Aegon Remembers Everything and Fears Aemond
THE THEORY
Aegon is performing amnesia about Rook's Rest because he remembers enough to know Aemond tried to kill him, and saying so while bedridden and surrounded by Aemond's allies would finish the job. His visible fear during Aemond's interrogation, combined with Larys's warning that only makes sense if Aegon possesses dangerous knowledge, establishes that the silence is strategic rather than medical. Aegon is not confused about what is happening around him. He is bartering his silence for survival.
How This Theory Works
Aegon's amnesia claim is not a symptom of his injuries. It is a calculated lie from a man who understands that his brother wants him dead and that the Red Keep offers him no protection.
The fear visible in Aegon's eyes during Aemond's interrogation is the theory's core evidence. A man who genuinely remembered nothing would have little reason to be terrified by questions about events he cannot recall. A man who does remember, and who understands what those memories imply about his brother's intentions, has every reason to perform blankness. The body contradicts the words, and that contradiction is the tell.

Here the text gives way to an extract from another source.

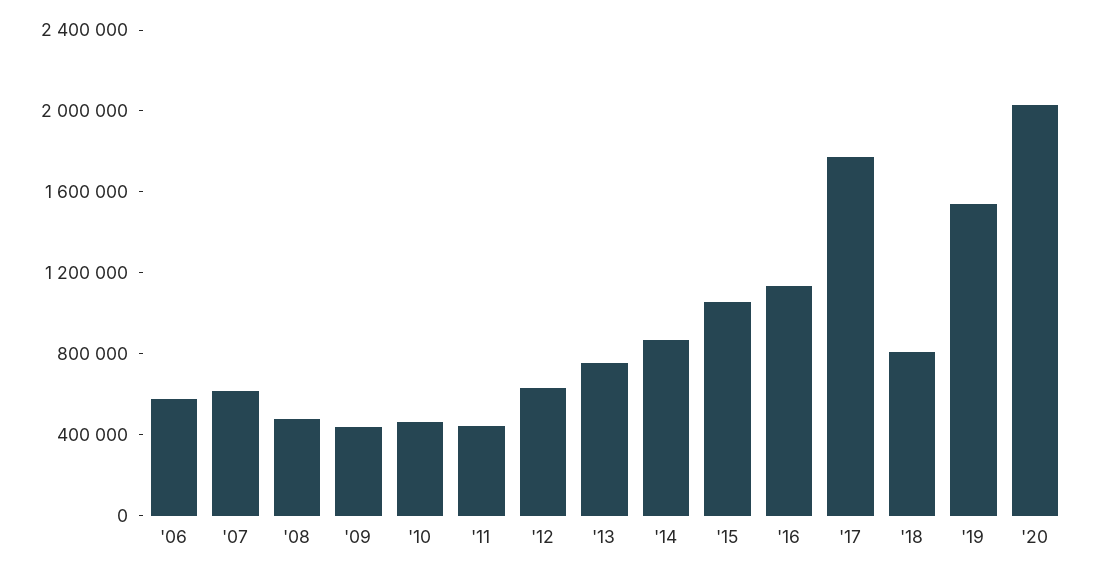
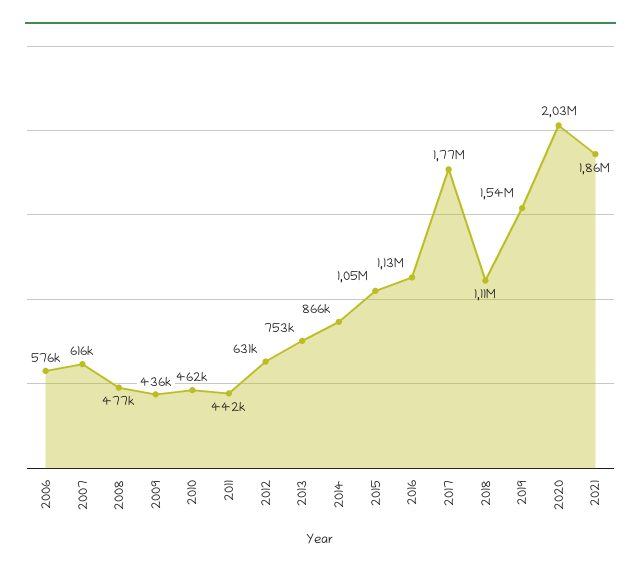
'18: 800000 -> 1110000
2021: none -> 1860000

The interrogation is structured to extract a confession. Aemond applies physical pressure to fresh wounds. That is not the behavior of someone who believes the amnesia is real. It reads as pressure designed to crack a story Aemond suspects is fabricated. Larys Strong, who does not make moves without calculation, then visits Aegon separately to warn him that Aemond intends to kill him. Larys offering that warning to a man who remembers nothing and poses no threat would make no sense. He is warning Aegon because Aegon is a threat, specifically because of what he witnessed.
What Aegon most likely remembers is that Vhagar was present at Rook's Rest and that Aemond made choices during that battle that left his king burning in the sky. Saying so aloud, in a Red Keep where Aemond has removed Alicent from the Small Council and rules in all but name, would be to sign his own death warrant. The amnesia is the only armor Aegon has. He has correctly identified that the truth is more dangerous to him than his wounds.
The harder claim the evidence supports is this: Aegon is not merely surviving passively behind a lie. He is waiting. His begging Larys for help is not panic but negotiation. He is trading his silence for extraction, offering Larys the leverage of a king who remembers fratricide in exchange for a route out of reach of the man who committed it. The amnesia performance is not weakness. It is the opening position in a transaction.
Is this theory convincing?
Key Evidence
Fear in Aegon's eyes during interrogation
When Aemond enters Aegon's chambers and questions him about Rook's Rest, Aegon's visible fear contradicts his verbal claim of total amnesia, suggesting the memory is present and the denial is strategic.
Aemond applies pressure to wounds
Aemond interrogates his bedridden brother by pressing on his injuries, a method that reads as coercive pressure rather than a fraternal check-in and implies Aemond does not believe the amnesia claim.
Larys warns Aegon of lethal threat
Larys visits Aegon privately and warns him that Aemond intends to kill him, a warning that only makes sense if Aegon possesses dangerous knowledge worth suppressing rather than being a harmless amnesiac.
Aegon begs Larys for help
Upon receiving Larys's warning, Aegon begs for assistance, indicating he understands the threat to his life and is actively trying to survive it rather than being confused about what is happening around him.
Aemond's consolidation of power
Aemond removes Alicent from the Small Council and overrides Criston Cole's military objections in the same episode, establishing a pattern of neutralizing any voice that could challenge his account of Rook's Rest.
Amnesia as the only available shield
With Aemond holding effective control of the Red Keep and no protective figures remaining on the Small Council, claiming no memory of Rook's Rest is Aegon's only defensible position while he remains physically incapacitated.